Oike Takahiro, Komachi Mayumi, Ogiwara Hideaki, Amornwichet Napapat, Saitoh Yuka, Torikai Kohta, Kubo Nobuteru, Nakano Takashi, Kohno Takashi
Department of Radiation Oncology, Gunma University Graduate School of Medicine, Maebashi, Japan; Division of Genome Biology, National Cancer Center Research Institute, Chuo-ku, Japan.

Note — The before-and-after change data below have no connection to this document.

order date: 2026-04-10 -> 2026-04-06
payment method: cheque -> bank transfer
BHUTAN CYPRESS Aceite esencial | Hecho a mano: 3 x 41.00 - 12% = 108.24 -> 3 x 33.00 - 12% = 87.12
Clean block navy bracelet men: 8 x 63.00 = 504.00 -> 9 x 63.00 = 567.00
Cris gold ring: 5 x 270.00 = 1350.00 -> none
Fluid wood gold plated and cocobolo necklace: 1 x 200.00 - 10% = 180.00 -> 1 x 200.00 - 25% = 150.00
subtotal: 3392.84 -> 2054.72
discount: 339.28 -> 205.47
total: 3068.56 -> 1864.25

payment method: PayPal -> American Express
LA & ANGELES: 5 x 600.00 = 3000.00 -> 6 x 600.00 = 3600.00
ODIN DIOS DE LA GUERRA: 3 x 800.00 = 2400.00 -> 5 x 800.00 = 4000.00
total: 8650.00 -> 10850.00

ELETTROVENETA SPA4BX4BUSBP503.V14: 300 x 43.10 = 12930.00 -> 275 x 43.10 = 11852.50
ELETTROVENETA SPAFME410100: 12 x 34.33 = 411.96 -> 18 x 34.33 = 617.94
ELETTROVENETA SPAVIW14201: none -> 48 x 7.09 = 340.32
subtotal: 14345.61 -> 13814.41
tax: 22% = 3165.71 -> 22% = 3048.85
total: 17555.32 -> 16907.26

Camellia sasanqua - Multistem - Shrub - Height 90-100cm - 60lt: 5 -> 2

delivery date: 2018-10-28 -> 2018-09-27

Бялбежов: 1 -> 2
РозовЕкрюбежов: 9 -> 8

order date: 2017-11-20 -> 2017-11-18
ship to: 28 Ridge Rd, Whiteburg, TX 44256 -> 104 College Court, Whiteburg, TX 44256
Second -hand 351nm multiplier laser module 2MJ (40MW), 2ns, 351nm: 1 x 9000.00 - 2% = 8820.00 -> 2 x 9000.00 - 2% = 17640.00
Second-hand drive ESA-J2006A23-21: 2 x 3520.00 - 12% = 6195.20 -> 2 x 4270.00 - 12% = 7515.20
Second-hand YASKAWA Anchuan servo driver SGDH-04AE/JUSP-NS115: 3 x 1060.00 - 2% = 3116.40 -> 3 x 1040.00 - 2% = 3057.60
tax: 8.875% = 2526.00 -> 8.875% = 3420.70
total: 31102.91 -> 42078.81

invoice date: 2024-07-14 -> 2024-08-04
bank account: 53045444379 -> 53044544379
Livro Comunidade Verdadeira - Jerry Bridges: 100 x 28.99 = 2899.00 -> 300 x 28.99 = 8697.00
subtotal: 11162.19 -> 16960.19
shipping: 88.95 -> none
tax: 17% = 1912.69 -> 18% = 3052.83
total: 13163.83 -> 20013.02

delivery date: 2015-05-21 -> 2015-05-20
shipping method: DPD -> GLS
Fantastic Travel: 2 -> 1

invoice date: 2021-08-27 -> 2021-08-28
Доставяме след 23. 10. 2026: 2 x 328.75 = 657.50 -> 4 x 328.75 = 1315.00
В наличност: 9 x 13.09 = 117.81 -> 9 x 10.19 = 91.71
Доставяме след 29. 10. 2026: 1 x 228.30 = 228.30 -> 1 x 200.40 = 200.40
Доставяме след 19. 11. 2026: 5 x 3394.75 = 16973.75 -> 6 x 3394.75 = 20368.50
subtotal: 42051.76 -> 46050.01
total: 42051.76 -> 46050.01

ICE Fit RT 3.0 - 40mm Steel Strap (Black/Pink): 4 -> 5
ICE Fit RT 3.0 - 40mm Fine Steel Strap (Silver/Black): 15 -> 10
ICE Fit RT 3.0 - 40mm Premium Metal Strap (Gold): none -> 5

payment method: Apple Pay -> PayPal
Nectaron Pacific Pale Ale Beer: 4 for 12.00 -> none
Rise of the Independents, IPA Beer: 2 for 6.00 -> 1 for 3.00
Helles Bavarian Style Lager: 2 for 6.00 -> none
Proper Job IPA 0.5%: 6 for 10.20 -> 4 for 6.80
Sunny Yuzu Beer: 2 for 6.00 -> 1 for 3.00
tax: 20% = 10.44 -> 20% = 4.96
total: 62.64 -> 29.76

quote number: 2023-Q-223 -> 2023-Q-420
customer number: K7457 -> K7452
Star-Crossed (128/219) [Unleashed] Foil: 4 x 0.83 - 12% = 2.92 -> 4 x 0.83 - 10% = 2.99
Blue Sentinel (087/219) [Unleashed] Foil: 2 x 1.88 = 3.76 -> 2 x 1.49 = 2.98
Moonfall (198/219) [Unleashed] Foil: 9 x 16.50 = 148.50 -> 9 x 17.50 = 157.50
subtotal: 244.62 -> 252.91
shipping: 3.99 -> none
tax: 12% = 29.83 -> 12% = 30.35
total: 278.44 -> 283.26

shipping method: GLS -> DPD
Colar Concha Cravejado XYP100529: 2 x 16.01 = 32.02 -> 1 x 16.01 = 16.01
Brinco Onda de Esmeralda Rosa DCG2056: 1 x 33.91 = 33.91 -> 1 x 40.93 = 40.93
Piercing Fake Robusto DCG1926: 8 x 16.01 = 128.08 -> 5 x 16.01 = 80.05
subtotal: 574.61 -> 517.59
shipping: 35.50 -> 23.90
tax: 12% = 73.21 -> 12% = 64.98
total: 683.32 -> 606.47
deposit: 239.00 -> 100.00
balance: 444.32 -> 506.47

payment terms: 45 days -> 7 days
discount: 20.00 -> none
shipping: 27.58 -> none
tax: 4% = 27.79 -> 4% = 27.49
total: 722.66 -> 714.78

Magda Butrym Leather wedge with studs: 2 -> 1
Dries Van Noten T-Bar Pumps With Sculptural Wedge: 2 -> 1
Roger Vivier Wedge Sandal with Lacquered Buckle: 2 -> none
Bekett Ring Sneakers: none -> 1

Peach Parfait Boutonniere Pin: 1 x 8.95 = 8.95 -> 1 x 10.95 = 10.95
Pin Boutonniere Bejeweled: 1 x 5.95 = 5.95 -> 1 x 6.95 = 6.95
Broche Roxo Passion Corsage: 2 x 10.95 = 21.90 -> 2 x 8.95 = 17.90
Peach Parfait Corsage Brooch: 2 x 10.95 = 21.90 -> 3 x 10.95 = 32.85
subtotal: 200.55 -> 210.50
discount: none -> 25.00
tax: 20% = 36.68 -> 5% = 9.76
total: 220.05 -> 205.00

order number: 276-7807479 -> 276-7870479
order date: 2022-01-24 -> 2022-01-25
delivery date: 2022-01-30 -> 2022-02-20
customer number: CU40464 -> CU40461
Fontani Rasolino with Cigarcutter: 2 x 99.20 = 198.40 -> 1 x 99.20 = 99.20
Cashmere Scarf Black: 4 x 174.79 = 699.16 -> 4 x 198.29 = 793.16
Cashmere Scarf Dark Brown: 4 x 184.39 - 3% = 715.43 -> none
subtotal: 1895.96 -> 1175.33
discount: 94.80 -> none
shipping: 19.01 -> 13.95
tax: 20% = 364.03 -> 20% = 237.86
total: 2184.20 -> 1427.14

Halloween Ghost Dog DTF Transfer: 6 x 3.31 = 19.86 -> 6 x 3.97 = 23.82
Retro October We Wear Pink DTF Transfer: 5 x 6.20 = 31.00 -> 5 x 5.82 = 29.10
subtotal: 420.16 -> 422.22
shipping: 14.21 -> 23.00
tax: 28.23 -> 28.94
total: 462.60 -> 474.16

Department of Radiation Oncology, Gunma University Graduate School of Medicine, Maebashi, Japan.
Radiother Oncol. 2014 May;111(2):222-7. doi: 10.1016/j.radonc.2014.03.015. Epub 2014 Apr 17.
Chromatin remodeling through histone modifications, including acetylation, plays an important role in the appropriate response to DNA damage induced by ionizing radiation (IR). Here we investigated the radiosensitizing effect of C646, a selective small molecule inhibitor of p300 histone acetyltransferase, and explored the underlying mechanisms.
A549, H157 and H460 human non-small cell lung carcinoma (NSCLC) cells, and HFL-III human lung fibroblasts were assessed by clonogenic survival assay. Apoptosis and necrosis were assessed by annexin V staining. Senescence was assessed by Senescence-associated β-galactosidase staining. Mitotic catastrophe was assessed by evaluating nuclear morphology with DAPI staining. Cell cycle profiles were analyzed by flow cytometry. Protein expression was analyzed by immunoblotting.
C646 sensitized A549, H460 and H157 cells to IR with a dose enhancement ratio at 10% surviving fraction of 1.4, 1.2 and 1.2, respectively. C646 did not radiosensitize HFL-III cells. In A549 cells, but not in HFL-III cells, C646 (i) enhanced mitotic catastrophe but not apoptosis, necrosis, or senescence after IR; (ii) increased the hyperploid cell population after IR; and (iii) suppressed the phosphorylation of CHK1 after IR.
C646 radiosensitizes NSCLC cells by enhancing mitotic catastrophe through the abrogation of G2 checkpoint maintenance.
通过包括乙酰化在内的组蛋白修饰进行染色质重塑,在对电离辐射(IR)诱导的DNA损伤的适当反应中起重要作用。在此,我们研究了p300组蛋白乙酰转移酶的选择性小分子抑制剂C646的放射增敏作用,并探讨了其潜在机制。
通过克隆形成存活试验评估A549、H157和H460人非小细胞肺癌(NSCLC)细胞以及HFL-III人肺成纤维细胞。通过膜联蛋白V染色评估细胞凋亡和坏死。通过衰老相关β-半乳糖苷酶染色评估衰老。通过用DAPI染色评估核形态来评估有丝分裂灾难。通过流式细胞术分析细胞周期分布。通过免疫印迹分析蛋白质表达。
C646使A549、H460和H157细胞对IR敏感,在10%存活分数下的剂量增强比分别为1.4、1.2和1.2。C646未使HFL-III细胞放射增敏。在A549细胞中,但不在HFL-III细胞中,C646(i)增强IR后的有丝分裂灾难,但不增强细胞凋亡、坏死或衰老;(ii)增加IR后的超倍体细胞群体;(iii)抑制IR后CHK1的磷酸化。
C646通过消除G2期检查点维持来增强有丝分裂灾难,从而使NSCLC细胞放射增敏。